▶ _Problem description_
Would you output the following records verbatim and skip the images in them?

▶ _Data for this exercise_
[Start of section]

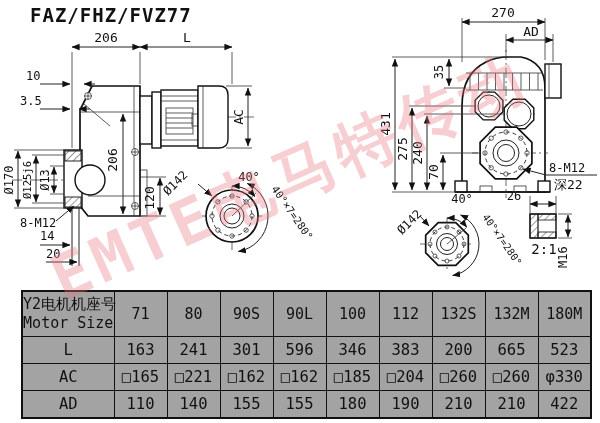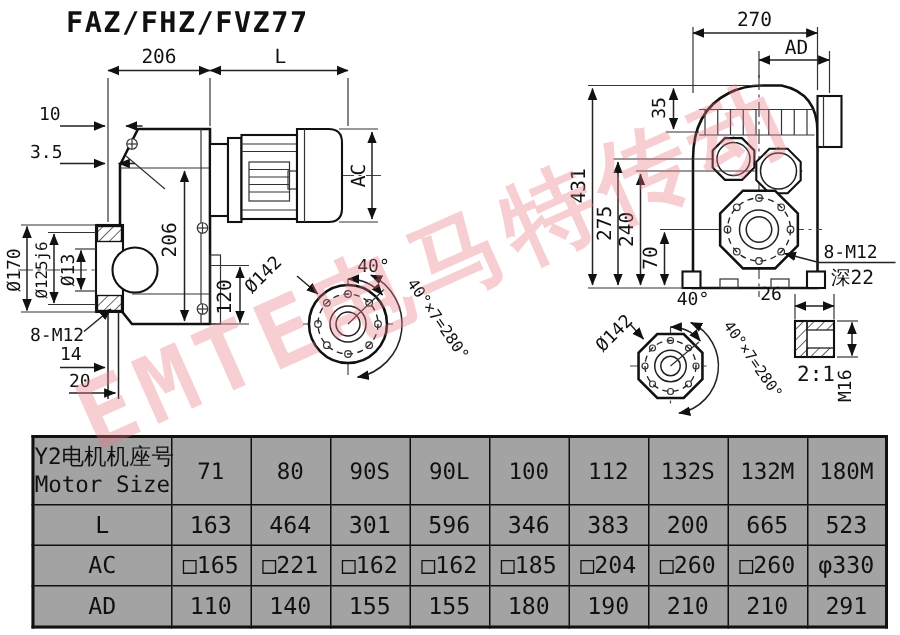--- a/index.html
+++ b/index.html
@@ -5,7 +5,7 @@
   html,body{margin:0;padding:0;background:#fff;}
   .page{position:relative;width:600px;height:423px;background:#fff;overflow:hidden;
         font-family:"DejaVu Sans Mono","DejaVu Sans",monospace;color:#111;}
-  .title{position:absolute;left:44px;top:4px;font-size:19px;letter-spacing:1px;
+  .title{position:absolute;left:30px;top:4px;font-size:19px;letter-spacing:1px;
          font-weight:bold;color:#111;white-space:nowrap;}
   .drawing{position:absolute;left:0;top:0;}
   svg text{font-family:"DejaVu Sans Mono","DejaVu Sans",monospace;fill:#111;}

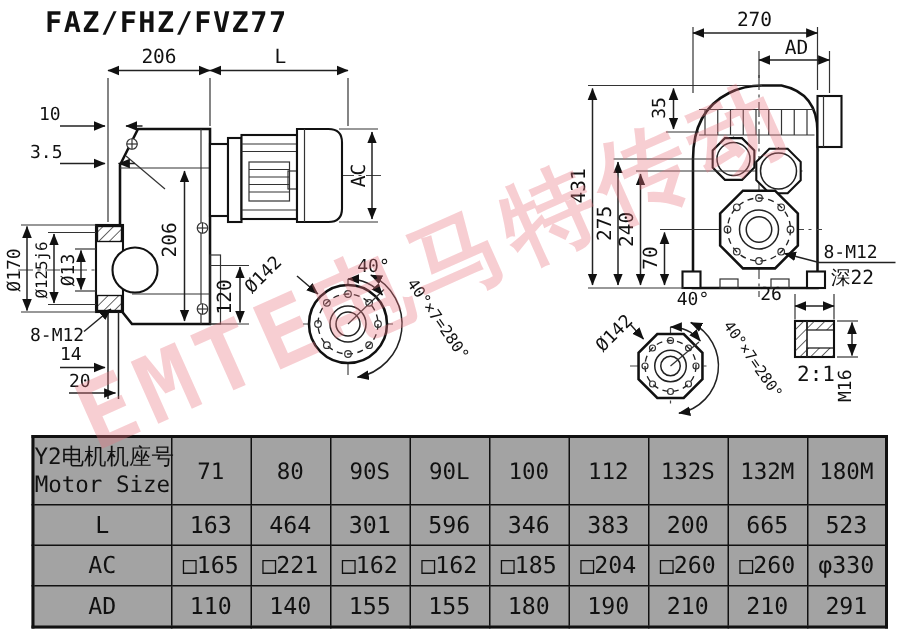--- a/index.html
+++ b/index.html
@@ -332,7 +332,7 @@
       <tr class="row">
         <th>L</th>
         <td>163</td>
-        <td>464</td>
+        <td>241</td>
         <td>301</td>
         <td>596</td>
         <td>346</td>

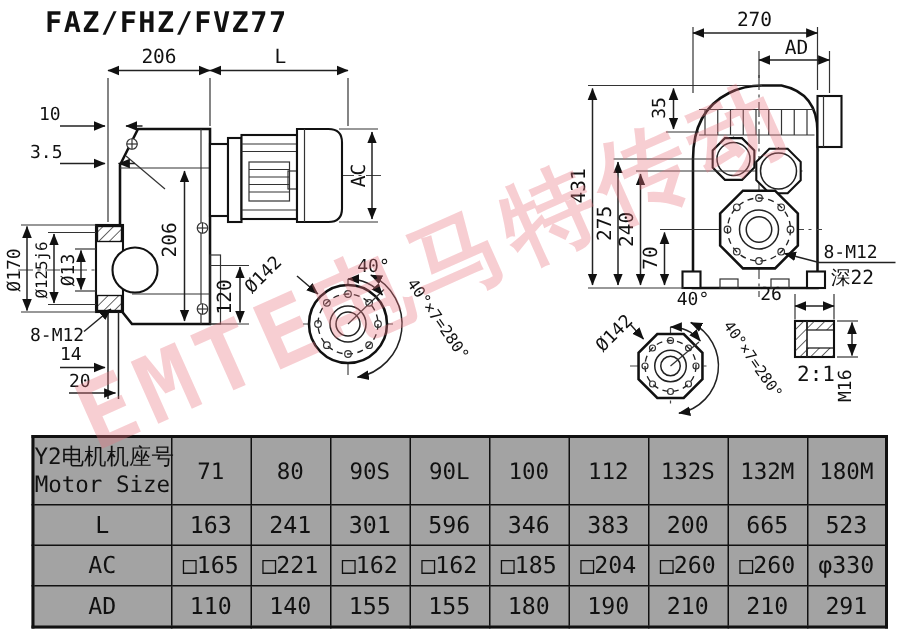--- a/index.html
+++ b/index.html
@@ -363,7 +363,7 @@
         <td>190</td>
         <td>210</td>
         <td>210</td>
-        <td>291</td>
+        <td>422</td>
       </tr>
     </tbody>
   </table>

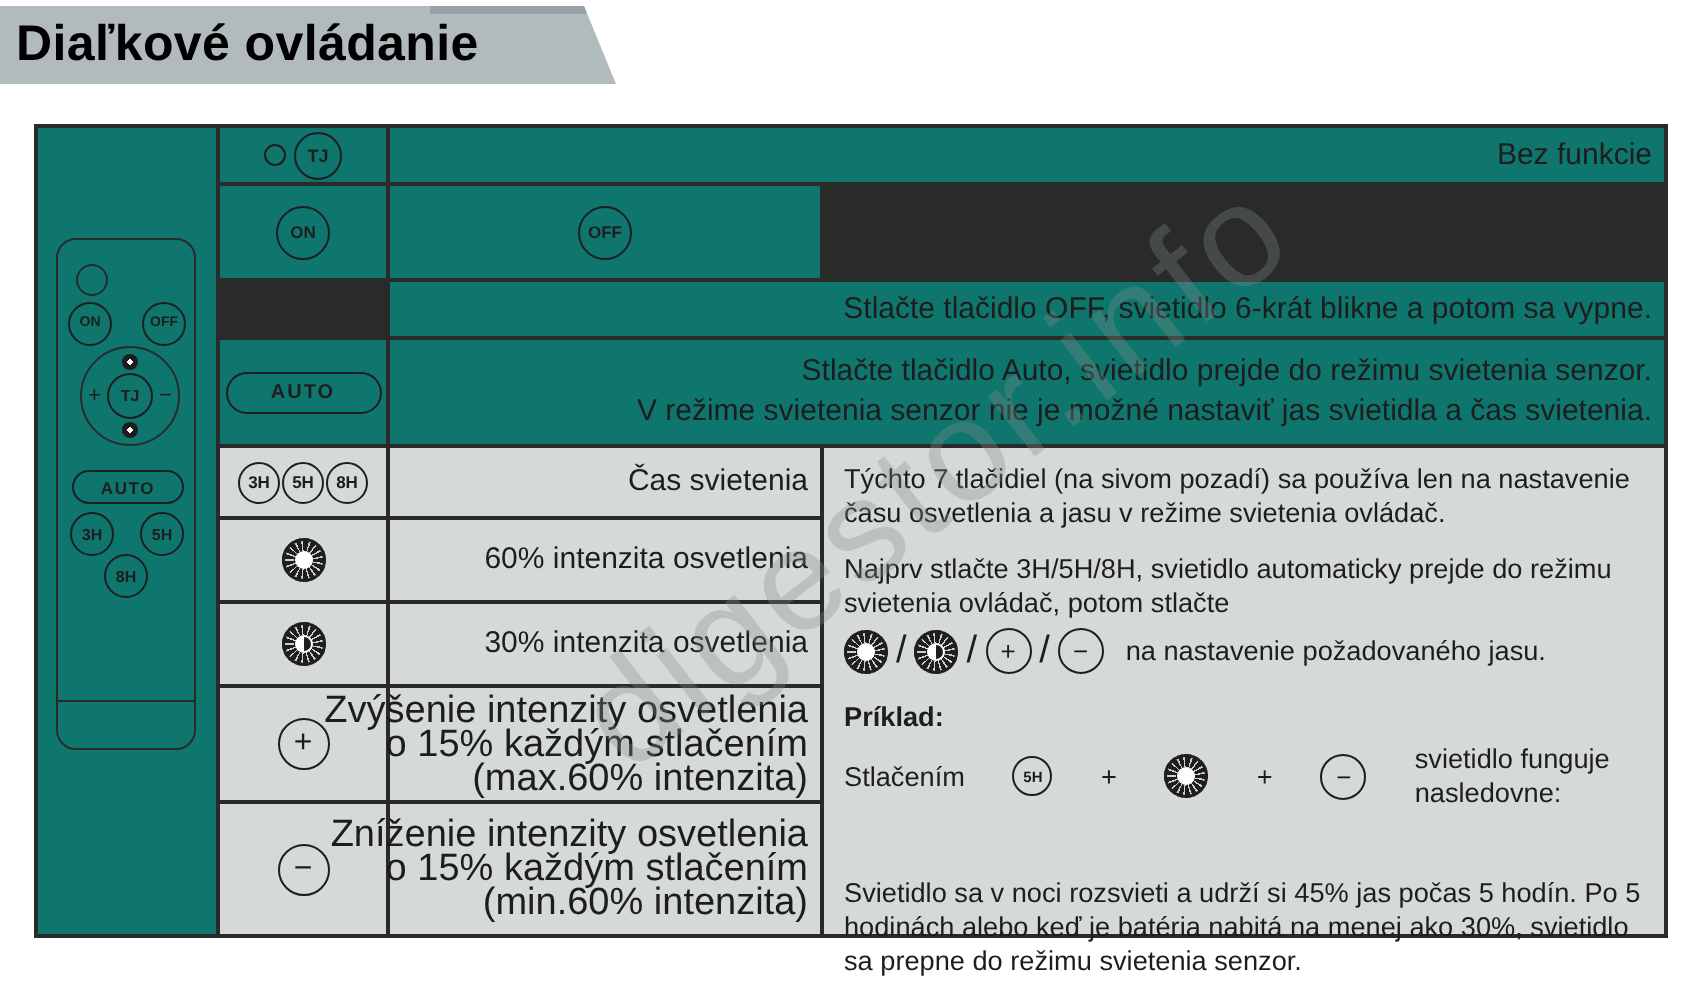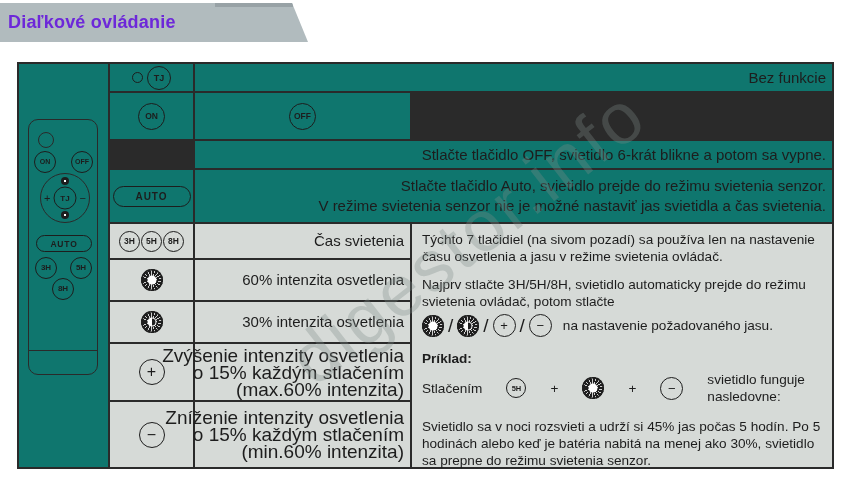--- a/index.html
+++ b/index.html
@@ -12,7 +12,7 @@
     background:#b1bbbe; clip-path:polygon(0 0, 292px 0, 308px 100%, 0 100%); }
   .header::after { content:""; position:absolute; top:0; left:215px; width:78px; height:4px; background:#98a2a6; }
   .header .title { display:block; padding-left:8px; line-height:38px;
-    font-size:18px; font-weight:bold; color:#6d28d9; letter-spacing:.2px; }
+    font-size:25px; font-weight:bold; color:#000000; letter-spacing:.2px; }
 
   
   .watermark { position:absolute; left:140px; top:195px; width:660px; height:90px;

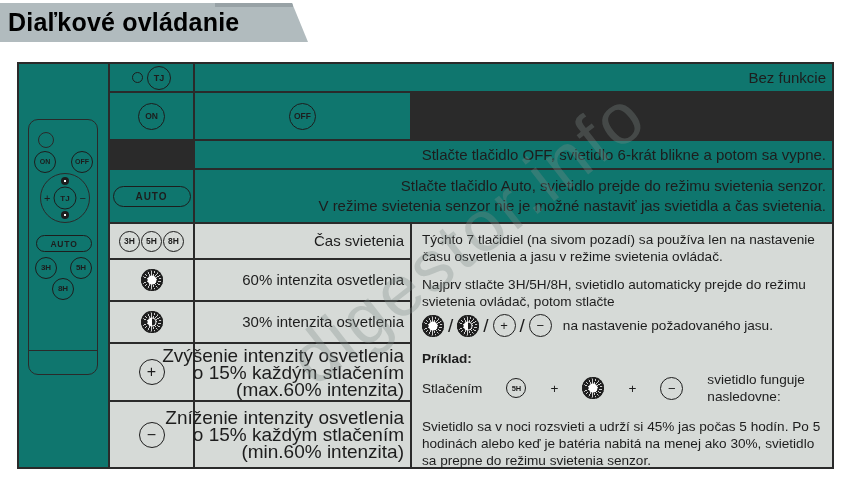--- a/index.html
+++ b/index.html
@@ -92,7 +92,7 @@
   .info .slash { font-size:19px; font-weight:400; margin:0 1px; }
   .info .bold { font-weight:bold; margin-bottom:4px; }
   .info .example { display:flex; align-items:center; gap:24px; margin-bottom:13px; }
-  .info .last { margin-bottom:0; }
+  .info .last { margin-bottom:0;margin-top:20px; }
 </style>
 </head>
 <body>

[End of section]

▶ _Finished task_
--- a/index.html
+++ b/index.html
@@ -5,7 +5,7 @@
   html,body{margin:0;padding:0;background:#fff;}
   .page{position:relative;width:600px;height:423px;background:#fff;overflow:hidden;
         font-family:"DejaVu Sans Mono","DejaVu Sans",monospace;color:#111;}
-  .title{position:absolute;left:44px;top:4px;font-size:19px;letter-spacing:1px;
+  .title{position:absolute;left:30px;top:4px;font-size:19px;letter-spacing:1px;
          font-weight:bold;color:#111;white-space:nowrap;}
   .drawing{position:absolute;left:0;top:0;}
   svg text{font-family:"DejaVu Sans Mono","DejaVu Sans",monospace;fill:#111;}

--- a/index.html
+++ b/index.html
@@ -332,7 +332,7 @@
       <tr class="row">
         <th>L</th>
         <td>163</td>
-        <td>464</td>
+        <td>241</td>
         <td>301</td>
         <td>596</td>
         <td>346</td>

--- a/index.html
+++ b/index.html
@@ -363,7 +363,7 @@
         <td>190</td>
         <td>210</td>
         <td>210</td>
-        <td>291</td>
+        <td>422</td>
       </tr>
     </tbody>
   </table>

--- a/index.html
+++ b/index.html
@@ -12,7 +12,7 @@
     background:#b1bbbe; clip-path:polygon(0 0, 292px 0, 308px 100%, 0 100%); }
   .header::after { content:""; position:absolute; top:0; left:215px; width:78px; height:4px; background:#98a2a6; }
   .header .title { display:block; padding-left:8px; line-height:38px;
-    font-size:18px; font-weight:bold; color:#6d28d9; letter-spacing:.2px; }
+    font-size:25px; font-weight:bold; color:#000000; letter-spacing:.2px; }
 
   
   .watermark { position:absolute; left:140px; top:195px; width:660px; height:90px;

--- a/index.html
+++ b/index.html
@@ -92,7 +92,7 @@
   .info .slash { font-size:19px; font-weight:400; margin:0 1px; }
   .info .bold { font-weight:bold; margin-bottom:4px; }
   .info .example { display:flex; align-items:center; gap:24px; margin-bottom:13px; }
-  .info .last { margin-bottom:0; }
+  .info .last { margin-bottom:0;margin-top:20px; }
 </style>
 </head>
 <body>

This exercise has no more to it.